Park's blood turned cold.
Because the image showed four people.
Not three.
The children.
And an adult man standing beside them.
A man whose face Park instantly recognized.
The supposedly dead police officer.
The officer who had allegedly covered up the case.
On the back of the photograph were handwritten words:
YOU'RE ASKING THE WRONG QUESTION.
Park frowned.
Then turned the photo over again.
A second message had been written beneath the first.
Three simple words.
WHO WAS SAVED?
The detective froze.
His pulse quickened.
Because suddenly he understood.
Everyone had spent twenty years asking:
Who disappeared?
Who was kidnapped?
Who became who?
But maybe that wasn't the mystery.
Maybe the real question was:
Which child was supposed to die that day?
That evening.
Rain returned once more.
Haein and Sora found themselves walking beside the Han River.
No destination.
No plan.
Only memories.
Only confusion.
Only each other.
The city glowed softly around them.
Streetlights reflected across wet pavement.

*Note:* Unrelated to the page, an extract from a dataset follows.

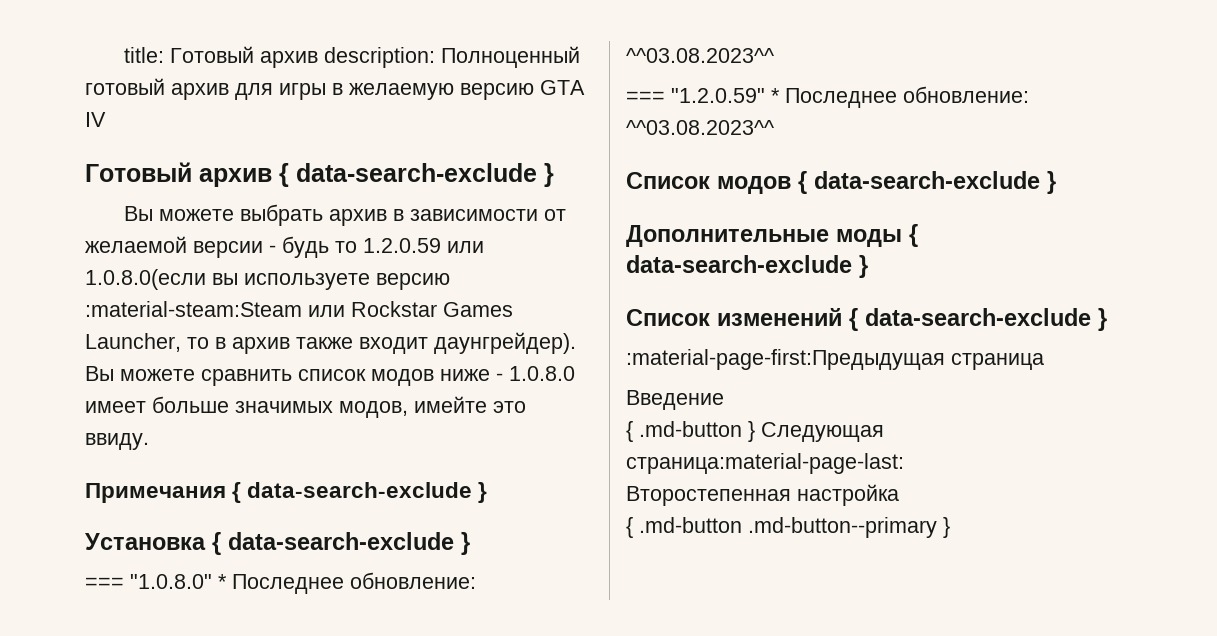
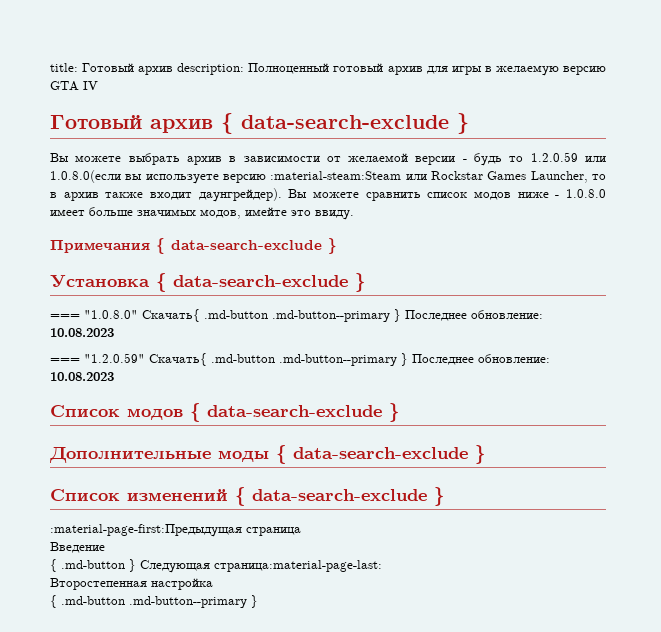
- === "1.0.8.0" * Последнее обновление: ^^03.08.2023^^
+ === "1.0.8.0" Скачать{ .md-button .md-button--primary } Последнее обновление: 10.08.2023
- === "1.2.0.59" * Последнее обновление: ^^03.08.2023^^
+ === "1.2.0.59" Скачать{ .md-button .md-button--primary } Последнее обновление: 10.08.2023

The river moved quietly beside them.
Eventually they stopped near the water.
Neither spoke for a long time.
Then Haein finally whispered:
"If the truth hurts..."
Sora looked at him.
"...will you still want to know it?"
The question lingered.
Heavy.
Dangerous.
Sora stared toward the river.
Thinking.
Remembering.
Fearing.
Then she answered.
"Yes."
A tear slid down her cheek.
"Because living a lie hurts more."
The honesty in her voice broke something inside him.
For twenty years she'd lived without certainty.
Without identity.
Without answers.
Yet somehow she'd survived.
Slowly.
Haein reached for her hand again.
This time deliberately.
Not instinctively.
Not accidentally.
Their fingers intertwined.
Warm despite the cold rain.
Sora's breath caught.
Neither moved.
Neither looked away.
The world seemed to narrow until only two people remained.
A man who couldn't remember faces.
A woman who couldn't remember herself.
And somehow they had become each other's home.
Haein stepped closer.
So close she could hear his heartbeat.
So close she forgot to breathe.
Then—
His phone rang.
Again.
The sound sliced through the moment like a knife.
Detective Park.
Haein answered immediately.
The detective didn't waste time.
His voice sounded strained.
Urgent.
Terrified.
"Haein."
"What happened?"
A long silence followed.
Then Park spoke.
"They found a body."
The river seemed to stop moving.
Sora's grip tightened around Haein's hand.
Park continued.
"It was hidden for twenty years."
Another pause.
Another breath.
Then:
"And the DNA results just came back."
Neither moved.
Neither breathed.
Park's final words emerged slowly.
Carefully.
As though saying them aloud would make them real.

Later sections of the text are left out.